Computer Applications (1)
Mathematical techniques and computer methods with spreadsheets are used in the development of quantitative reasoning skills. These techniques are examined in the contexts of business and economics and of sustainability through managing one's personal finances.
Prerequisite: MATH 1101 or higher

Humanities: Ancient through Medieval Age (3)
This course focuses on our cultural heritage with an emphasis on the impact of the Judeo-Christian tradition as it relates to all knowledge. The course balances the instructor’s selected academic theme with a common set of assignments and academic skill sets. The period from the emergence of human history to 1660 is covered in this course. Students confront primary and secondary source materials in order to gain a historical consciousness.
Prerequisite: ENGL 1102

Humanities: Renaissance to Present (3)
This course focuses on our cultural heritage with an emphasis on the impact of the Judeo-Christian tradition as it relates to all knowledge. The course balances the instructor's selected academic theme with a common set of assignments and academic skill sets. The period from 1660 to the present is covered in this course. Students confront primary and secondary source materials in order to gain a historical consciousness.
Prerequisite: ENGL 1102

The American Experience (3)
This course focuses on the social structure, economics, politics, and culture of the United States. It examines many of the common assumptions about American society, especially meritocracy, freedom, and “justice for all.” In addition, the course considers issues of sustainability and how they have shaped America’s past and present and will continue to shape its future.
Prerequisite: CORE 2001 or CORE 2002.

Sports Psychology (3)
A study of human behavior in the context of the sporting experience and how performance is affected by the interactions of the coach, athletes, and the environment. Emphasis is on motivation, personality, attributions, disengagement from sport, aggression, leadership, and communication patterns.
Prerequisite: PSYC 1101 or permission of instructor

Applied Exercise Anatomy (3)
This course provides an investigation of the human skeletal and neuromuscular systems as they relate to exercise performance. Emphasis is on the application of gross human anatomy to exercise movements.
Prerequisite: BIOL 2148 or permission of instructor

Exercise & Sports Nutrition (3)
This class study of the nutritional needs of strength, endurance and team sport athletes. Recommendations for carbohydrate, fat, and protein feeding will be covered. Aspects of nutrient timing relative to activity will be addressed. Strategies for hydration will be discussed.

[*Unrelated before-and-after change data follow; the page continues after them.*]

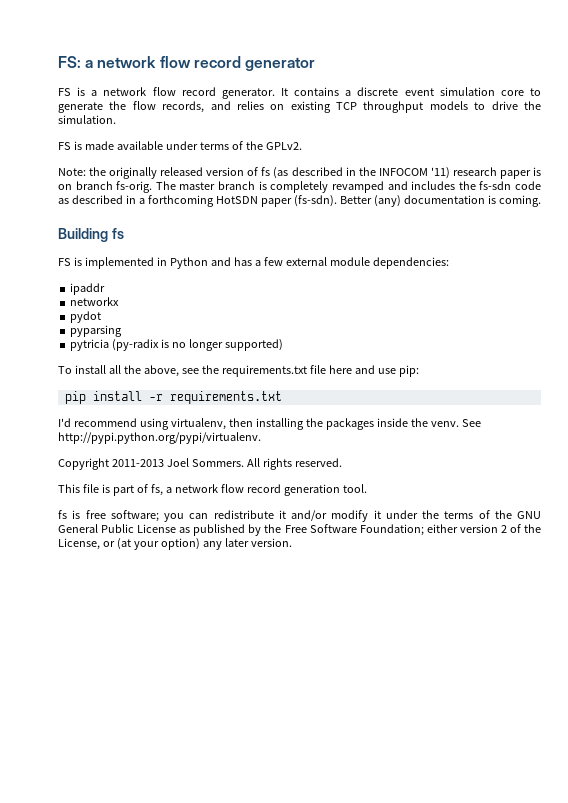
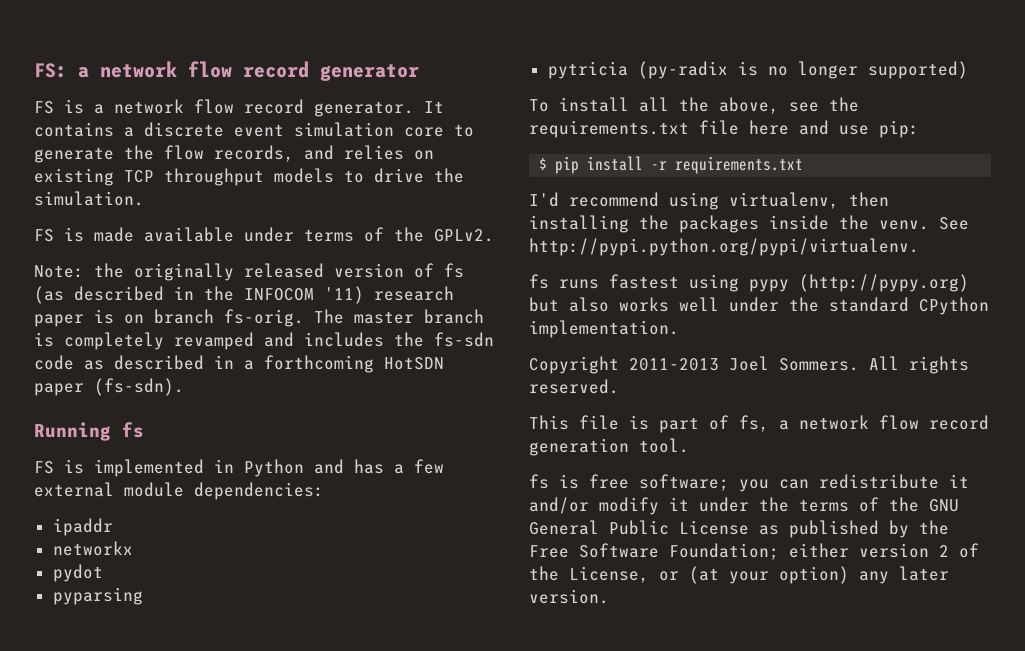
- The master branch is completely revamped and includes the fs-sdn code as described in a forthcoming HotSDN paper (fs-sdn). Better (any) documentation is coming.
- Building fs
+ The master branch is completely revamped and includes the fs-sdn code as described in a forthcoming HotSDN paper (fs-sdn).
+ Running fs
- pip install -r requirements.txt
+ $ pip install -r requirements.txt
+ fs runs fastest using pypy (http://pypy.org) but also works well under the standard CPython implementation.

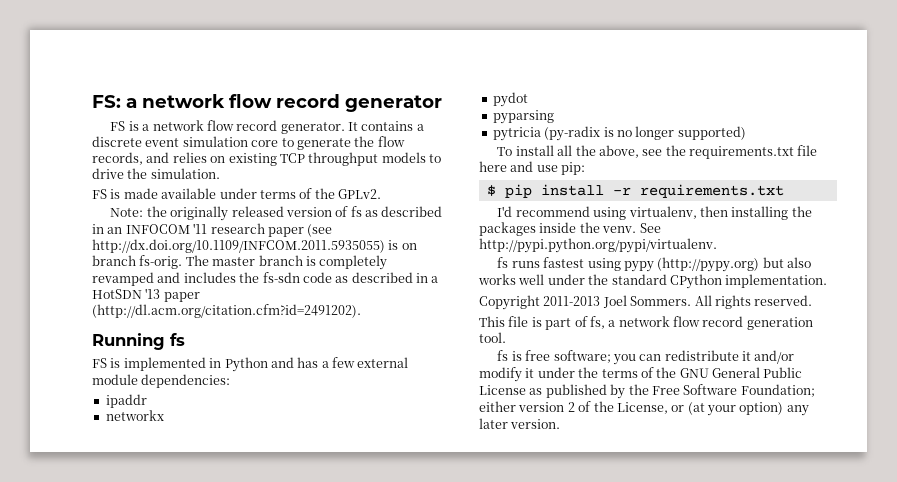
- Note: the originally released version of fs (as described in the INFOCOM '11) research paper is on branch fs-orig.
+ Note: the originally released version of fs as described in an INFOCOM '11 research paper (see http://dx.doi.org/10.1109/INFCOM.2011.5935055) is on branch fs-orig.
- The master branch is completely revamped and includes the fs-sdn code as described in a forthcoming HotSDN paper (fs-sdn).
+ The master branch is completely revamped and includes the fs-sdn code as described in a HotSDN '13 paper (http://dl.acm.org/citation.cfm?id=2491202).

Information about sport supplements will be presented as will issues surrounding eating disorder and consequences in athletes.
Prerequisite: CHEM 1005 or CHEM 1101/L

Elementary Spanish I (3)
A course for beginners, with intensive practice in pronunciation, essentials of grammar, and reading of
simple prose.
Prerequisite: None

Elementary Spanish II (3)
A continuation of Spanish 1101.
Prerequisite: SPAN 1101 or permission of the instructor.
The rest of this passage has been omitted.